RINCORSA ALLE GRANDI. Singolare che dei restanti nove club fuori dai parametri del fair play, ben sette di questi siano piccoli-medi club di calcio. Uniche eccezioni l’As Roma (83,76 per cento), che ha l’alibi di aver potenziato i costi gestionali, per allestire una squadra competitiva in campionato, Coppa Italia, ma, soprattutto, in Europa, e l’Inter, nel pieno di una articolata operazione di ristrutturazione aziendale (del valore di oltre 230 milioni di euro), che porterà, presumibilmente a giugno, ad una serie di partenze e all’adozione di un modello gestionale dei calciatori in netta antitesi con le spesi folli del periodo del “Triplete” (stagione 2010).
UDINESE MODELLO. Con il suo 49,39 per cento nel rapporto tra le due voci, l’Udinese conferma che si può provare a fare impresa nel mondo del calcio, senza sforare i vincoli imposti dal fair play finanziario. Sempre sotto il livello virtuoso del 50 (49,85 per cento) è il Cagliari. Sul podio ideale il Napoli di Aurelio De Laurentiis, in lotta per il terzo posto in campionato, che presenta un lusinghiero 57,46 per cento. Un termometro dello stato di salute positivo del club partenopeo, da oltre sei anni in utile. Sulla buona strada Lazio (60,39 per cento), Milan (61,32 per cento) e Juventus (65,89 per cento), al di sotto della soglia di avvertimento, ma con un grande futuro collegato allo sfruttamento dello stadio di proprietà.
LA RICETTA. I club di calcio italiani devono con i fatti, e non solo a parole, iniziare a ridurre drasticamente le rose (e in questo senso la riforma a 25 giocatori lanciata dalla Federcalcio va in questa direzione), puntando esclusivamente su calciatori di qualità e sul potenziamento del settore giovanile. Un processo, quest’ultimo, che non può essere procrastinato all’infinito, ma deve partire, al massimo, nei prossimi 6-12 mesi, in modo indistinto in seno a tutti i club di A, utilizzando il campionato di B per far crescere le giovani promesse che non troverebbero spazio nella massima serie, sempre più a “trazione” straniera. Parallelamente il vero problema delle società di serie A è che non riescono a far esplodere la leva dei ricavi, spesso ingessati per l’assenza (ad eccezione di Juventus e Sassuolo) di stadi di proprietà.

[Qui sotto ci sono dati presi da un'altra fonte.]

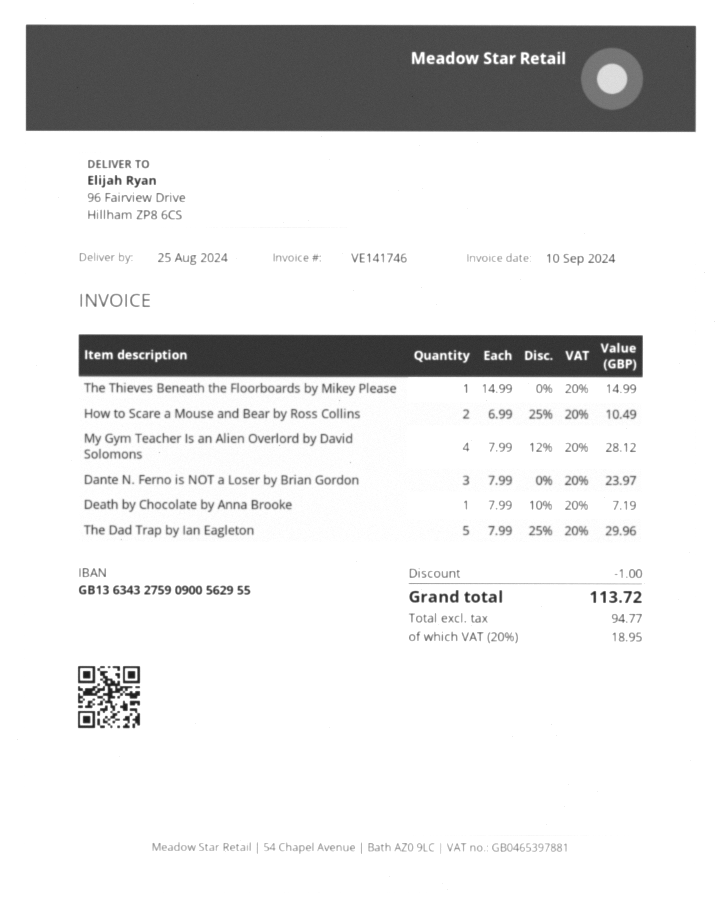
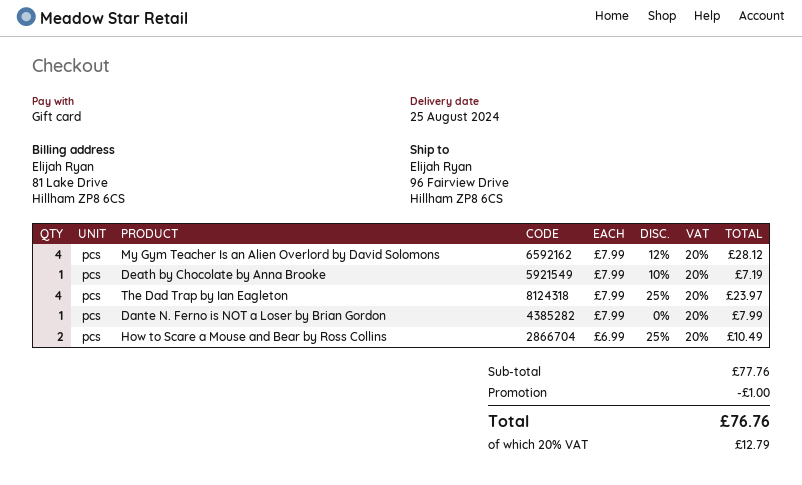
The Thieves Beneath the Floorboards by Mikey Please: 1 x 14.99 = 14.99 -> none
Dante N. Ferno is NOT a Loser by Brian Gordon: 3 x 7.99 = 23.97 -> 1 x 7.99 = 7.99
The Dad Trap by Ian Eagleton: 5 x 7.99 - 25% = 29.96 -> 4 x 7.99 - 25% = 23.97
tax: 20% = 18.95 -> 20% = 12.79
total: 113.72 -> 76.76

Questo elemento di criticità, portato all’estremo, rischia di depauperare il tesoretto del calcio italiano, che, comunque, a livello professionistico (considerando anche B e Lega Pro) genera volumi di affari per 2,5 miliardi di euro. Solo facendo lievitare gli introiti commerciali (da botteghino, commerciali, diritti audiovisivi, ecc.) si può controllare la voce dei costi del personale, provando ad acquistare, soprattutto nelle società che partecipano alle competizioni europee, i cosiddetti top player.